Queen Marie Louise of Orléans holding Roses in her right Hand
1650 - 1700. Oil on canvas.Not on display
Marie Louise of Bourbon-Orléans and Stuart (1662–1689) was the first wife of Charles II of Spain, whom she married in 1679. This portrait was probably painted shortly after her arrival at the Madrid court, given its similarity to another by José García Hidalgo datable to around 1679 and also in the Museo del Prado (P000652). The present work is a full-length image in which the French-born queen, already dressed in the Spanish fashion, is shown next to a large curtain and holding a small cluster of roses in her right hand. In contrast to the work by Hidalgo, in which Marie Louise wears the emblematic Habsburg jewel known as the joyel rico at her breast, here the symbolic reference to the Spanish monarchy takes the form of the bronze lion supporting the tabletop on which the queen rests her arm.
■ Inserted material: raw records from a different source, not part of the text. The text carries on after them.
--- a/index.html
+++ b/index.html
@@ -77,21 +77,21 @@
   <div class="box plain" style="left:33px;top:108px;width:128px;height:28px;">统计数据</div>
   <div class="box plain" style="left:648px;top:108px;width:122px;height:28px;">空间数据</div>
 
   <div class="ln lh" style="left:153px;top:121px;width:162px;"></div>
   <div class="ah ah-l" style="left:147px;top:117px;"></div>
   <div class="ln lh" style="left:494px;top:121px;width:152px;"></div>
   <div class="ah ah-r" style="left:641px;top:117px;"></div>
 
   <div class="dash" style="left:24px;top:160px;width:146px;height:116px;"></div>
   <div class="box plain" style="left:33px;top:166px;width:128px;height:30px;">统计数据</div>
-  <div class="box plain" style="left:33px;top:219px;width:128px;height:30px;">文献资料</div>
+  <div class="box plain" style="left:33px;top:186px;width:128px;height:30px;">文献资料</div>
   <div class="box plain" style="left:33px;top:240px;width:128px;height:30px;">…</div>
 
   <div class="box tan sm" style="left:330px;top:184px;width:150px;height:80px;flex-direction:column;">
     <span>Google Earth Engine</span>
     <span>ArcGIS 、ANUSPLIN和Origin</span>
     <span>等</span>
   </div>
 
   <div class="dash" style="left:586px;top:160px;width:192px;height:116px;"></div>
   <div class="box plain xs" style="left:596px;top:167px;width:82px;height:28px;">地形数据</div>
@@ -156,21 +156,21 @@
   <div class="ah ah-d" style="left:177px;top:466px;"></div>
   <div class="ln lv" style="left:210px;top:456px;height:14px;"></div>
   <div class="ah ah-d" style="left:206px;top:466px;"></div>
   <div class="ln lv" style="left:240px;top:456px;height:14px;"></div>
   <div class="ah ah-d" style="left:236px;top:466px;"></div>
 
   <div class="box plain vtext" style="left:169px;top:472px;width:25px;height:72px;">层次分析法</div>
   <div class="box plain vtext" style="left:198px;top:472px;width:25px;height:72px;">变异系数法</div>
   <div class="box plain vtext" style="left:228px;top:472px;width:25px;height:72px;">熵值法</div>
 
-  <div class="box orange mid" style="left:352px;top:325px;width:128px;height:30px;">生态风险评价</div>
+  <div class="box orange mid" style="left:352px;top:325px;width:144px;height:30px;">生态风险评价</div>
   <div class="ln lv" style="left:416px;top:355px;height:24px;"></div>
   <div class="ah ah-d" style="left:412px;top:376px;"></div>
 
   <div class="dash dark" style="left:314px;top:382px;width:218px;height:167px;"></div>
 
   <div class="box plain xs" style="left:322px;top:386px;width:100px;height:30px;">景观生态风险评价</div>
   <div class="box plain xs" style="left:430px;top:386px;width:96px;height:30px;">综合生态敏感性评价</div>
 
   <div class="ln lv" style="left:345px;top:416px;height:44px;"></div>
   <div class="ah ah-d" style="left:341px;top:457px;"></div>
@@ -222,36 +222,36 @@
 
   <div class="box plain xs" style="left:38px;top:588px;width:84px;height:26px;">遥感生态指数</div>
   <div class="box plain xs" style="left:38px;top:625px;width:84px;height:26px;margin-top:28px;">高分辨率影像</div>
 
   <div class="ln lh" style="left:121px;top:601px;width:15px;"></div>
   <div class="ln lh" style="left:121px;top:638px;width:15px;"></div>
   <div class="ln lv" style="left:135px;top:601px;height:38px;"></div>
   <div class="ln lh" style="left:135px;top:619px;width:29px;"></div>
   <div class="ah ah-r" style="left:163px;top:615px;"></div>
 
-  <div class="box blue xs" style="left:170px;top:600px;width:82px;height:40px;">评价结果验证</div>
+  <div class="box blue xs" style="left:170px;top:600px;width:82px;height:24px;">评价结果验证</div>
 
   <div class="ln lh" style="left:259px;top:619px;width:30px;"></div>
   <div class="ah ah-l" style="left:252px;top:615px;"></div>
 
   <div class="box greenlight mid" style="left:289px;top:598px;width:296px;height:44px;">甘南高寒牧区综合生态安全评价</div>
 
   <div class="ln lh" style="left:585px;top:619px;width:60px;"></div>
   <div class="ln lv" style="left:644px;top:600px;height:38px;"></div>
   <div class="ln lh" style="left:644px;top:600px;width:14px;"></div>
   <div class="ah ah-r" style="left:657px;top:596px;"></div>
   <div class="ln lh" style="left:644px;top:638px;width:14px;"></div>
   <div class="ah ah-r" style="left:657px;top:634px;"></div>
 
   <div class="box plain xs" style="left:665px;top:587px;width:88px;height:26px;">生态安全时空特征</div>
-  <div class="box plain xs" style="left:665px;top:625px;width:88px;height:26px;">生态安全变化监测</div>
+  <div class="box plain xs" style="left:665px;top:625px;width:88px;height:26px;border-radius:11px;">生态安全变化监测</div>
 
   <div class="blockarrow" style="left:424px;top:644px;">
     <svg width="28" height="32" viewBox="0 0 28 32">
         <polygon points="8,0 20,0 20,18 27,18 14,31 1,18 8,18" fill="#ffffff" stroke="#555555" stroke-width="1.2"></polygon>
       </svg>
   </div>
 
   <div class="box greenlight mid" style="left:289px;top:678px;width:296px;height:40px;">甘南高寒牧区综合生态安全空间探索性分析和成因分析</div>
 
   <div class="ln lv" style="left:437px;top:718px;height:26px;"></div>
In the barely ten years that Marie Louise lived in Spain, she assembled a collection of more than 150 paintings, of which a significant number were portraits. Twenty-one of these were exhibited in the Queen’s Gallery. Intended for the reception of official visits, this space had an iconographic programme that exalted her dynasty. Conceived with a clear political intent, this series of works, many of them now in the Museo del Prado, increased the presence and influence of the French school at the Spanish court.